Engagement and information structure in interaction: The intersubjective meaning of two discourse markers in Motu
Abstract
One of the fundamental functions of language is the
coordination of attention and/or knowledge between speech
participants to facilitate the constructive exchange of
information. The ways in which speakers attain intersubjective
alignment in interaction have been examined by studies of
engagement and information structure, both typological categories
that are concerned with common ground management and how
communicative goals influence the lexicogrammatical form of an
utterance. In Motu, an Oceanic language of New Guinea, two
discourse markers, na and be, provide speakers with a grammatical
strategy for negotiating the intersubjective relations between
speech participants.
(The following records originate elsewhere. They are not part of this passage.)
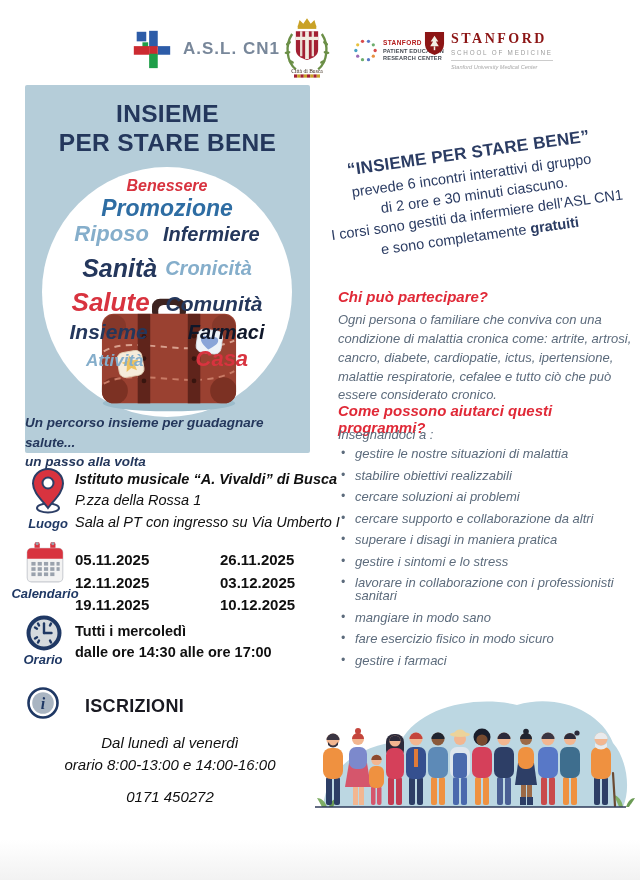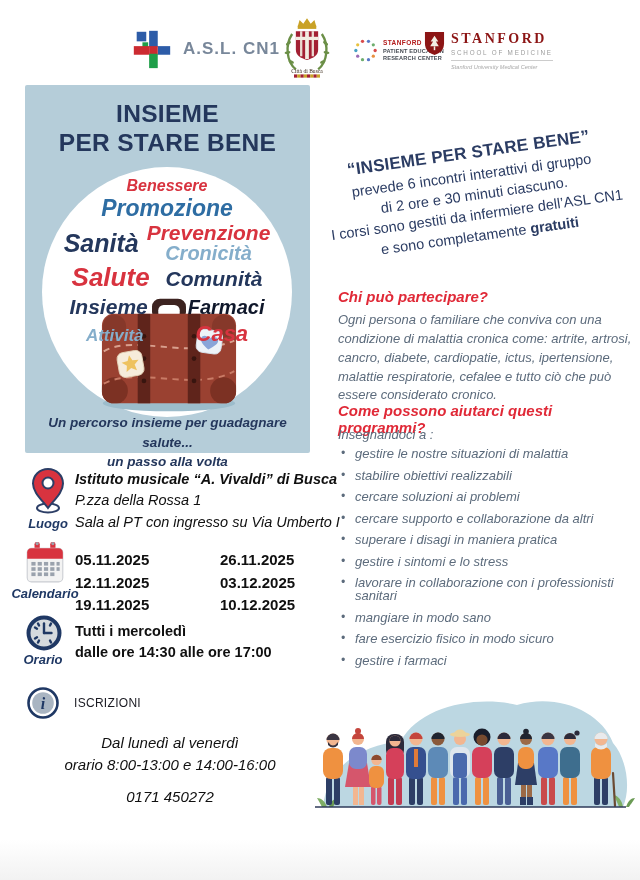"Riposo Infermiere" div.crow { html: none -> <div> <span>Riposo</span><span>Infermiere</span> </div> }
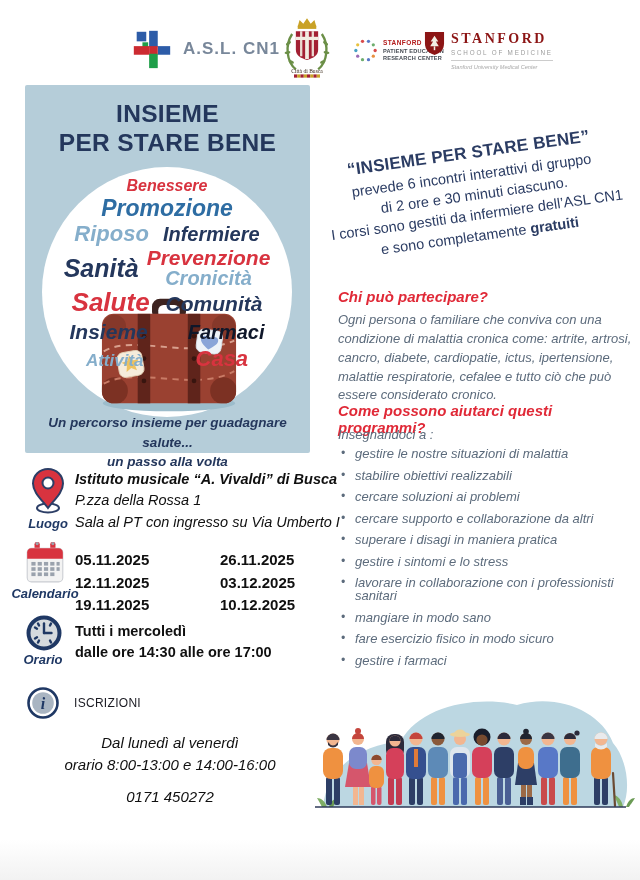"Prevenzione" span.w-prevenzione { html: <span>Prevenzione</span> -> none }
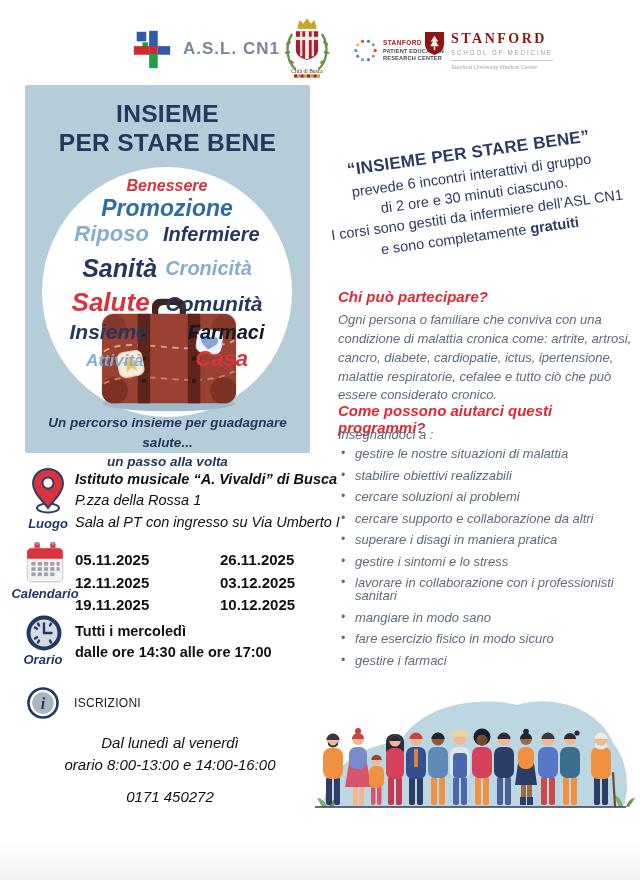"Un percorso insieme per guadagnare" .tagline { text-align: center -> left }
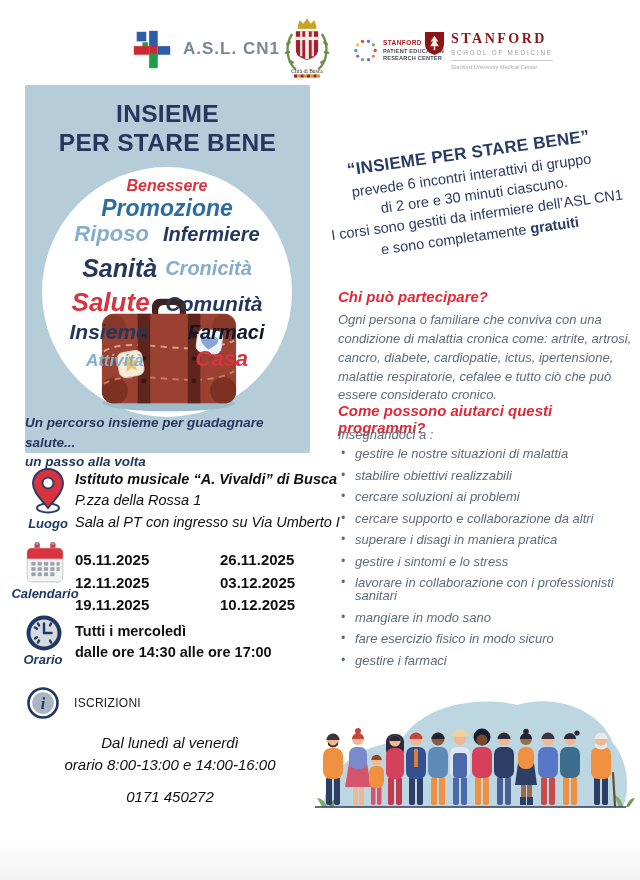"ISCRIZIONI" .iscrizioni-label { font-size: 12px -> 18px; font-weight: 400 -> 700; left: 74px -> 85px }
Na and be optionally mark clausal nominal
arguments and formally encode engagement meanings pertaining to
(i) the speaker’s assumptions about their addressee’s mental
access to a given referent or proposition, and (ii) the
subjective anchoring of the content of the marked nominal
referent within the epistemic perspective of either the speaker
or addressee. However, the use of these markers in wider
discourse settings appear to have interpretive effects similar to
those discussed for notions related to information structure,
such as topicalisation and referent-tracking. Thus, the pragmatic
inferences triggered by these engagement markers are utilised by
speakers for common ground management beyond simply encoding the
relative mental accessibility of a given entity. This thesis
presents a preliminary analysis of the intersubjective meaning
and function of Motu na and be based on an investigation of their
distribution in conversational speech settings.